The guidelines according to the AAP are intended to assist primary care “clinicians in the identification and initial management of adolescents with depression in an era of great clinical need and shortage of mental health specialists.”
In the first update to guidelines in 10 years, pediatricians are encouraged to talk to their young patients alone.
Most pediatricians use a self-reported questionnaire for teens to fill out, including information on whether or how often they are feeling down, depressed or hopeless, and whether they have little interest or pleasure in doing things. Sleep patterns are also examined.

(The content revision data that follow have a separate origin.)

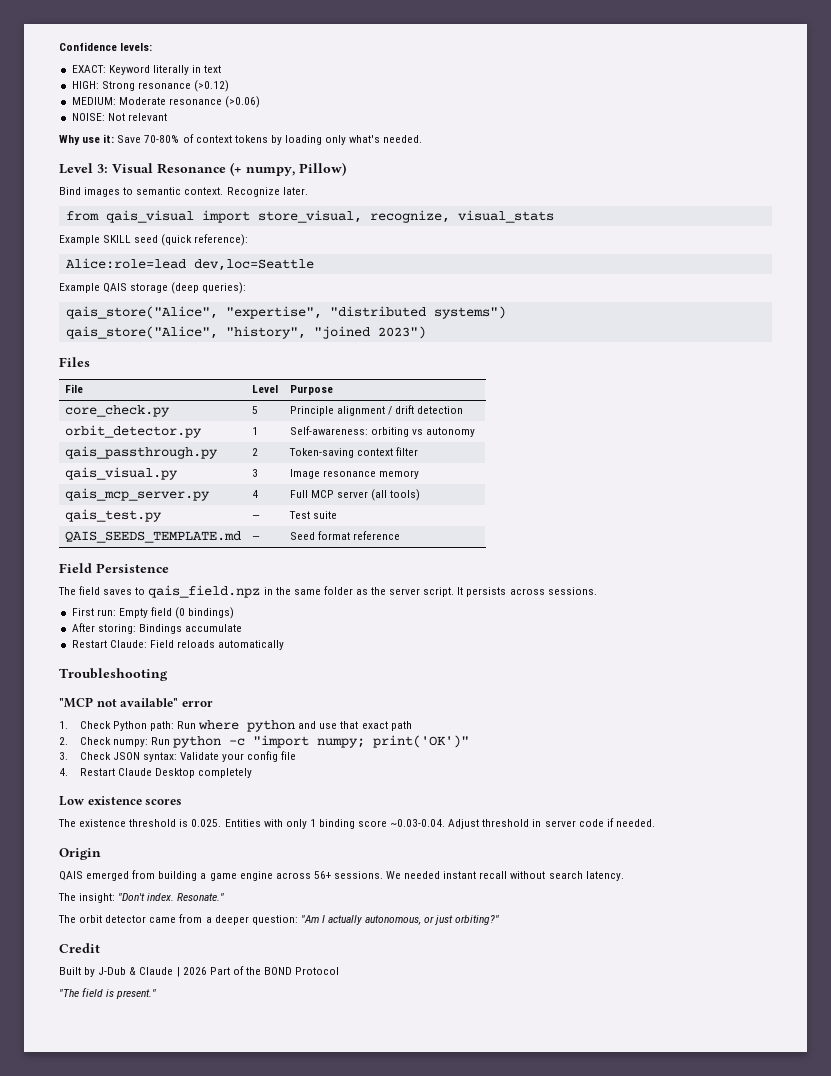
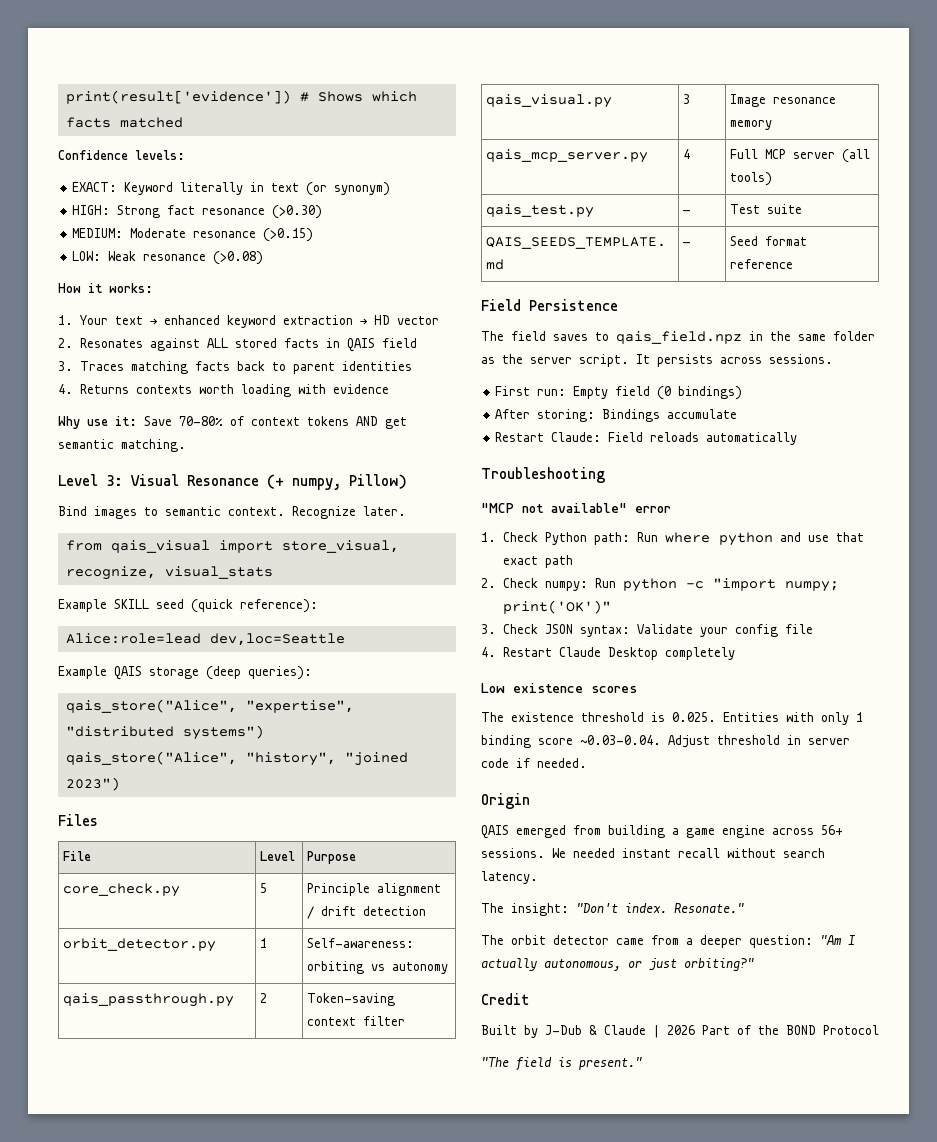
+ print(result['evidence']) # Shows which facts matched
- EXACT: Keyword literally in text
+ EXACT: Keyword literally in text (or synonym)
- HIGH: Strong resonance (>0.12)
+ HIGH: Strong fact resonance (>0.30)
- MEDIUM: Moderate resonance (>0.06)
- NOISE: Not relevant
+ MEDIUM: Moderate resonance (>0.15)
+ LOW: Weak resonance (>0.08)
+ How it works:
+ 1. Your text → enhanced keyword extraction → HD vector
+ 2. Resonates against ALL stored facts in QAIS field
+ 3. Traces matching facts back to parent identities
+ 4. Returns contexts worth loading with evidence
- Why use it: Save 70-80% of context tokens by loading only what's needed.
+ Why use it: Save 70-80% of context tokens AND get semantic matching.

Currently, about 50 percent of adolescents with depression are diagnosed before reaching adulthood and as many as two in three depressed teens don’t get care, according to the AAP.
Signs and Symptoms
Childhood depression is different from normal “blues” and everyday emotions that occur as a child develops. Children with depression may display these symptoms:
- Change in eating habits
- Change in grades, getting in trouble at school or refusing to go to school
- Difficulty sleeping or concentrating
- Feeling angry or irritable
- Feelings of worthlessness or guilt
- Frequent sadness or crying
- Increased sensitivity to rejection
- Loss of energy
- Low self-esteem
- Mood swings
- Physical complaints (such as stomachaches and headaches) that don’t respond to treatment
- Thoughts of death or suicide
- Withdrawing from friends and activities
When symptoms last for a short period of time, it may be a passing case of “the blues.” But if they last for more than two weeks and interfere with regular daily activities, your child may have a depressive disorder.
Depression in children can be caused by any combination of factors that relate to physical health, life events, family history, environment, genetic vulnerability, and biochemical disturbance.
As many as two to three percent of children ages six to 12 and six to eight percent of teens may have serious depression.